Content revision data
────────
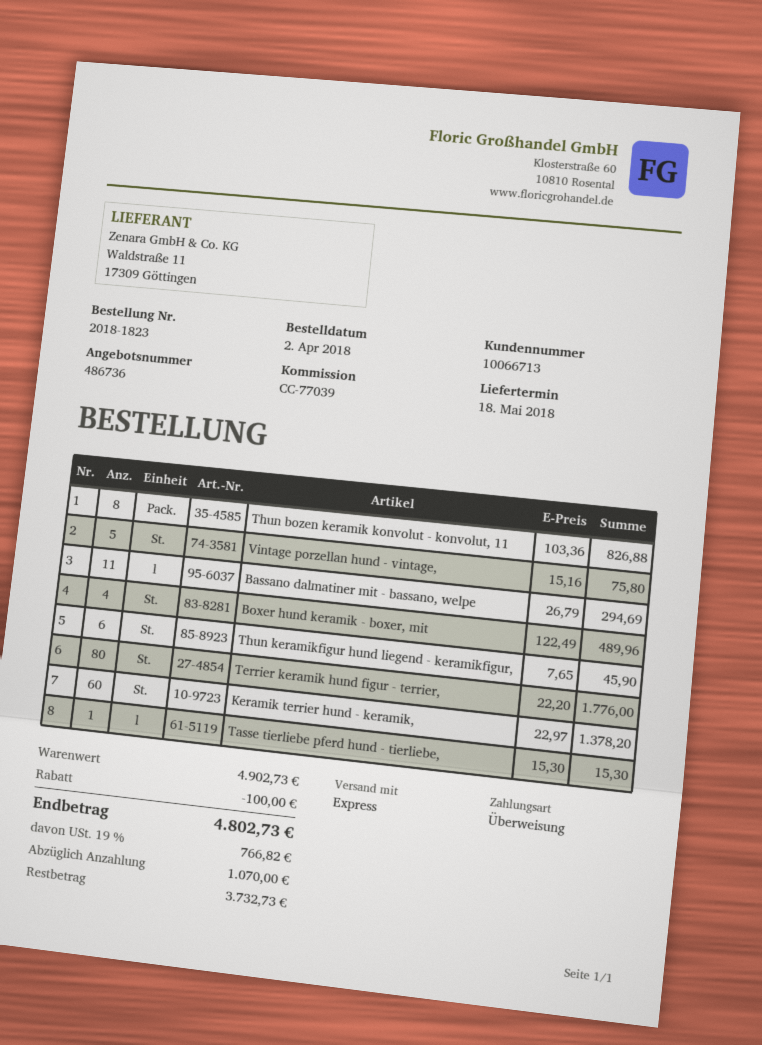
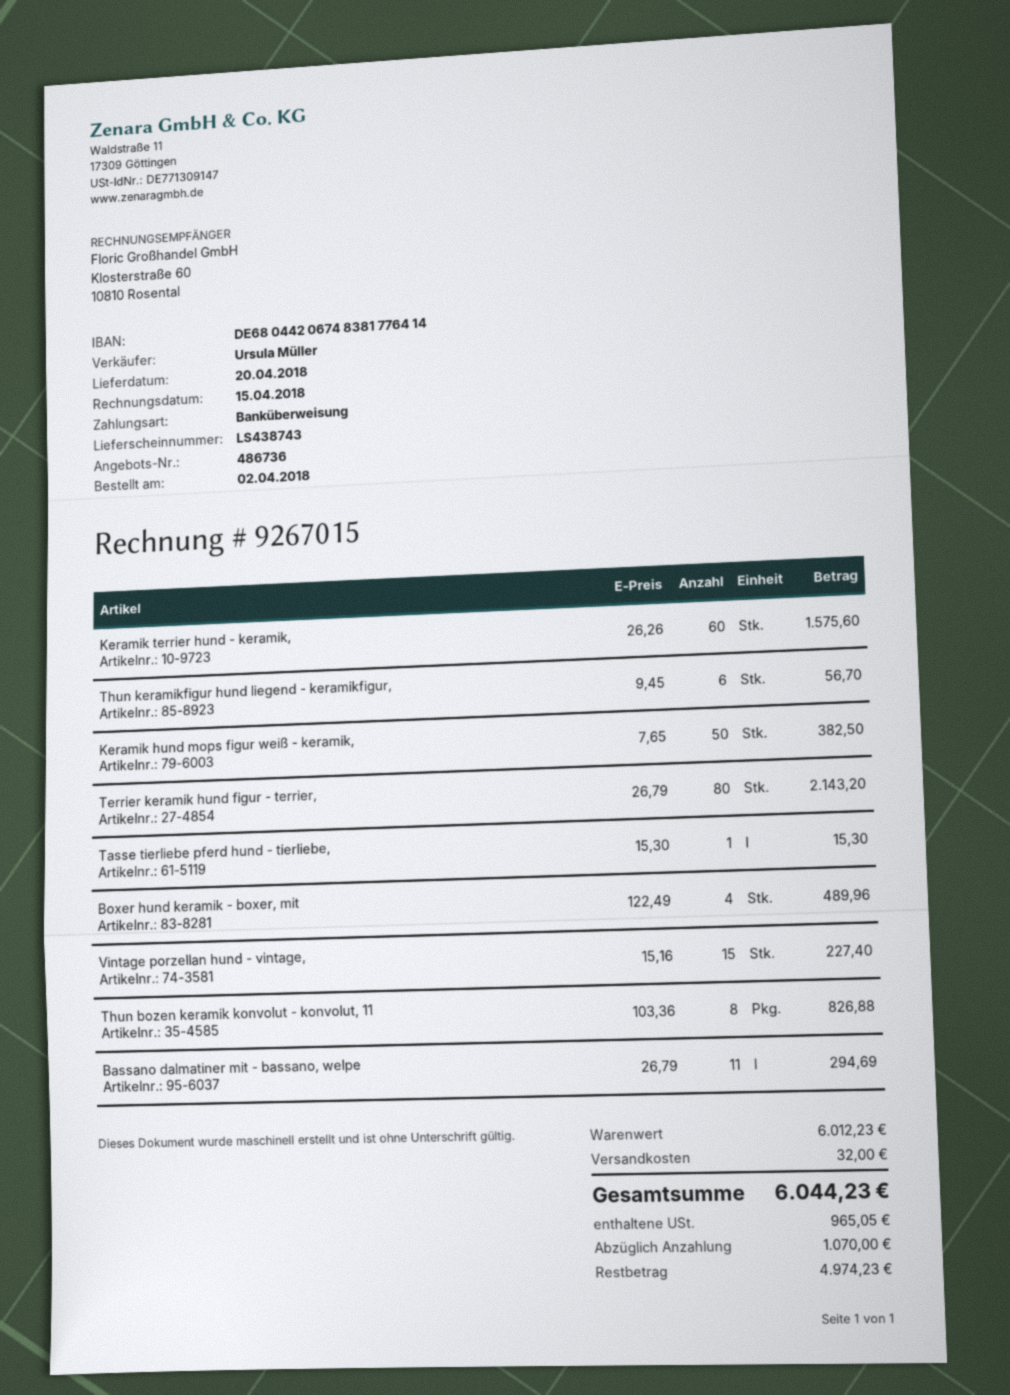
delivery date: 2018-05-18 -> 2018-04-20
Vintage porzellan hund - vintage,: 5 x 15.16 = 75.80 -> 15 x 15.16 = 227.40
Thun keramikfigur hund liegend - keramikfigur,: 6 x 7.65 = 45.90 -> 6 x 9.45 = 56.70
Terrier keramik hund figur - terrier,: 80 x 22.20 = 1776.00 -> 80 x 26.79 = 2143.20
Keramik terrier hund - keramik,: 60 x 22.97 = 1378.20 -> 60 x 26.26 = 1575.60
Keramik hund mops figur weiß - keramik,: none -> 50 x 7.65 = 382.50
subtotal: 4902.73 -> 6012.23
discount: 100.00 -> none
shipping: none -> 32.00
tax: 766.82 -> 965.05
total: 4802.73 -> 6044.23
balance: 3732.73 -> 4974.23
────────
** TASK TO CARRY OUT **
Write out only the lines that run from the line containing "Vintage porzellan hund" through the line containing "Terrier keramik hund", both included, exactly as they appear above.

** EXERCISE RESULT **
Vintage porzellan hund - vintage,: 5 x 15.16 = 75.80 -> 15 x 15.16 = 227.40
Thun keramikfigur hund liegend - keramikfigur,: 6 x 7.65 = 45.90 -> 6 x 9.45 = 56.70
Terrier keramik hund figur - terrier,: 80 x 22.20 = 1776.00 -> 80 x 26.79 = 2143.20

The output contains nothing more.